Я снова гляжу на часы. Этьен может явиться сюда и все испортить, а я не осмеливаюсь прервать Джордана, он ведет свое повествование с таким воодушевлением, и, кажется, я первый человек, который удостоился его откровенности.
— Моя мать попыталась избавиться от беременности, не обращаясь к посторонней помощи. И это скверно кончилось.
— А именно?
— Мы родились. Притом вдвоем. Близнецы. Вероятно, именно тогда она видела нас вблизи первый и последний раз. Дальше в дело вступают Реньо. Они нанимают домашнюю кормилицу. Единственный образ матери, который мне запомнился, — сухощавая женщина, постоянно возбужденная и непрерывно курившая; она смеялась и плакала одновременно — затворница в родительском доме. Из которого всегда мечтала сбежать. И однажды она покончила с собой. Нам было по шесть лет.

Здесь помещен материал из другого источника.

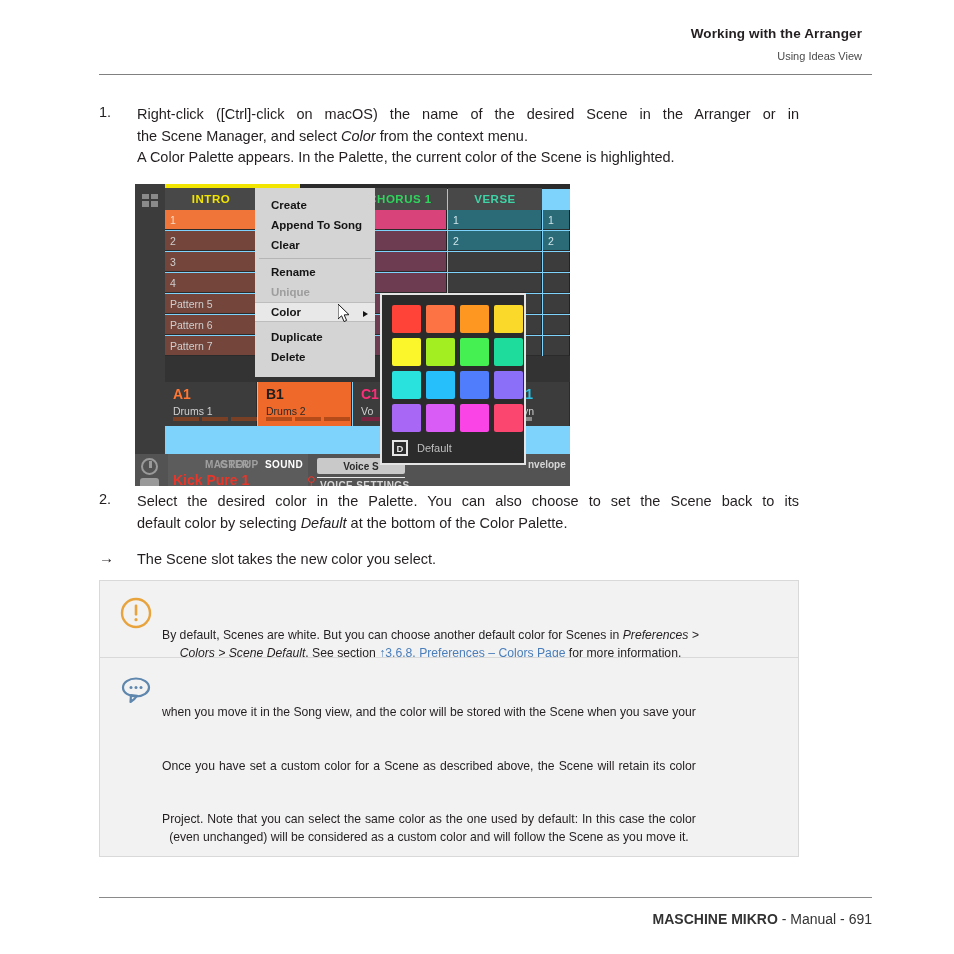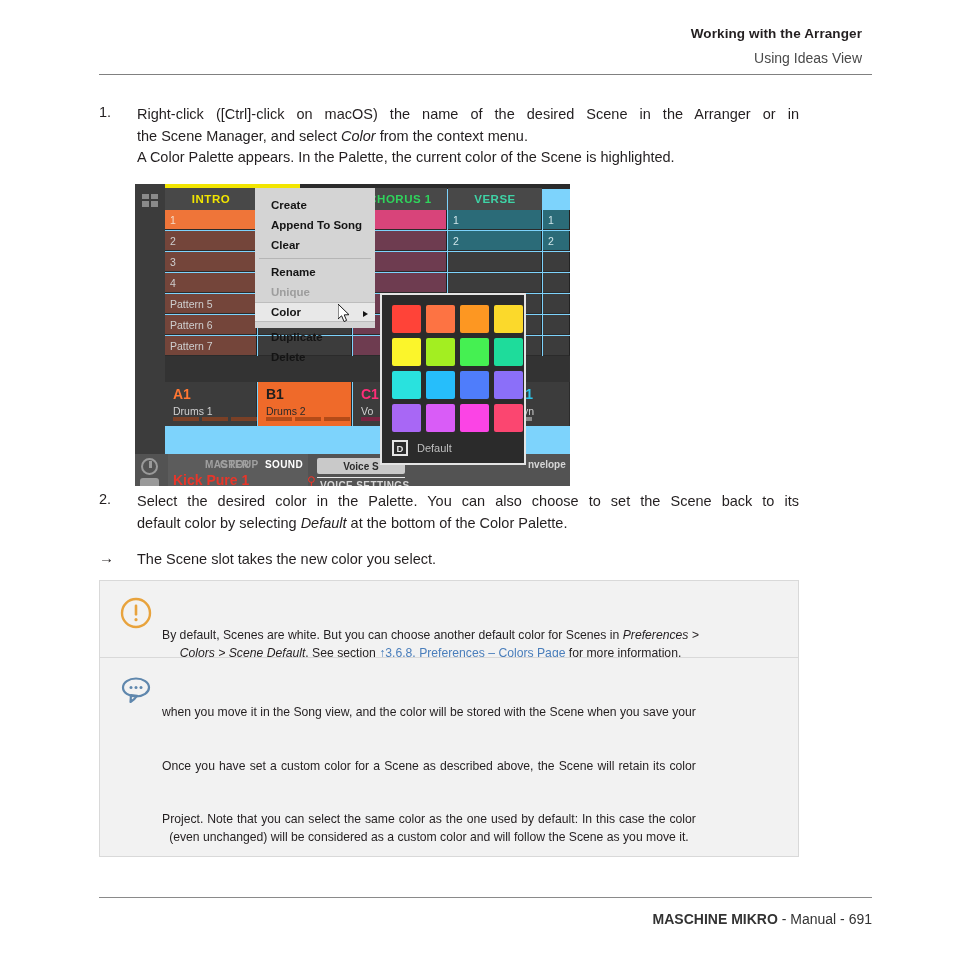"Using Ideas View" .hdr-sub { font-size: 14px -> 11px }
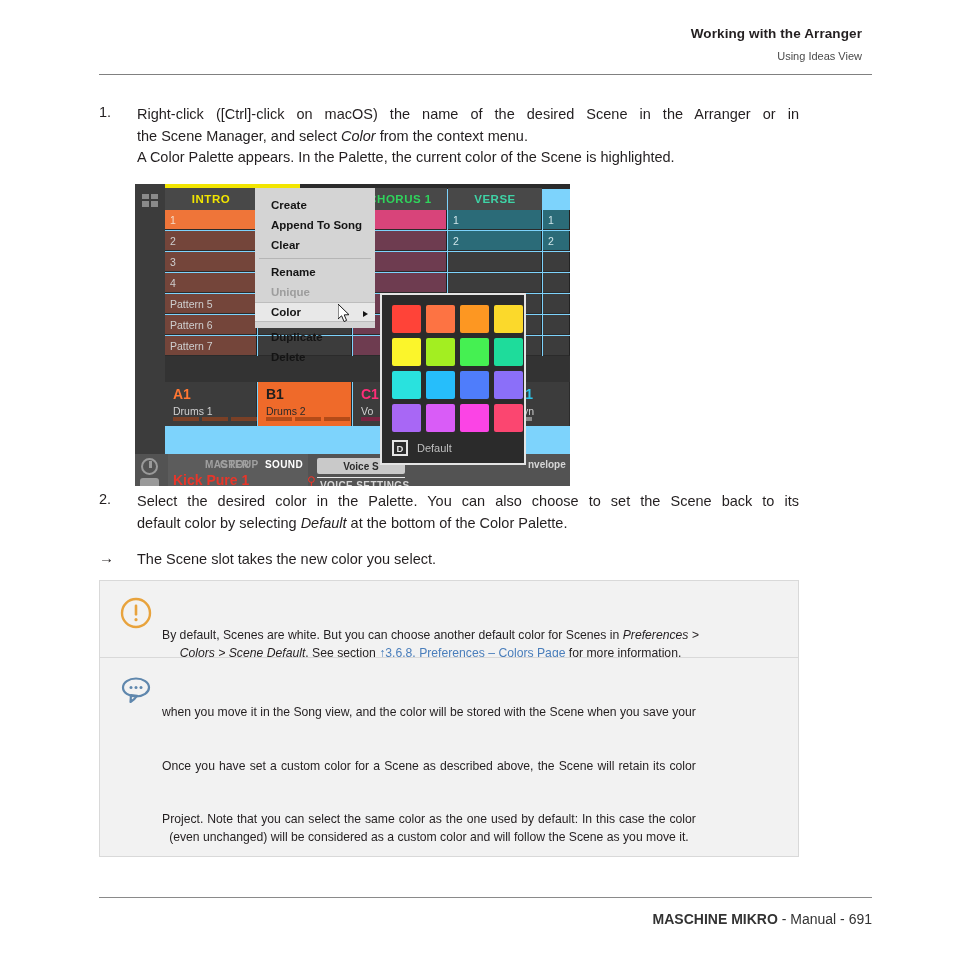"Create" .ctxmenu { height: 140px -> 189px }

Он пытается выдержать невозмутимый тон циника, который на все смотрит с высокомерным безразличием. И, надо сказать, все это ничуть не похоже на классическую исповедь пьяницы, бессвязно повествующего о драме своей жизни.
— Ну как, доктор, впечатляет?
— И тогда вас отослали в пансион.
— Да, с нами не было никакого сладу; мы, парочка гадких утят, вызывали одну только жалость, и нас запихнули в шикарный пансион для чокнутых отпрысков из богатых семей. Реньо навещали нас все реже и реже. И у Вьолен остался один я.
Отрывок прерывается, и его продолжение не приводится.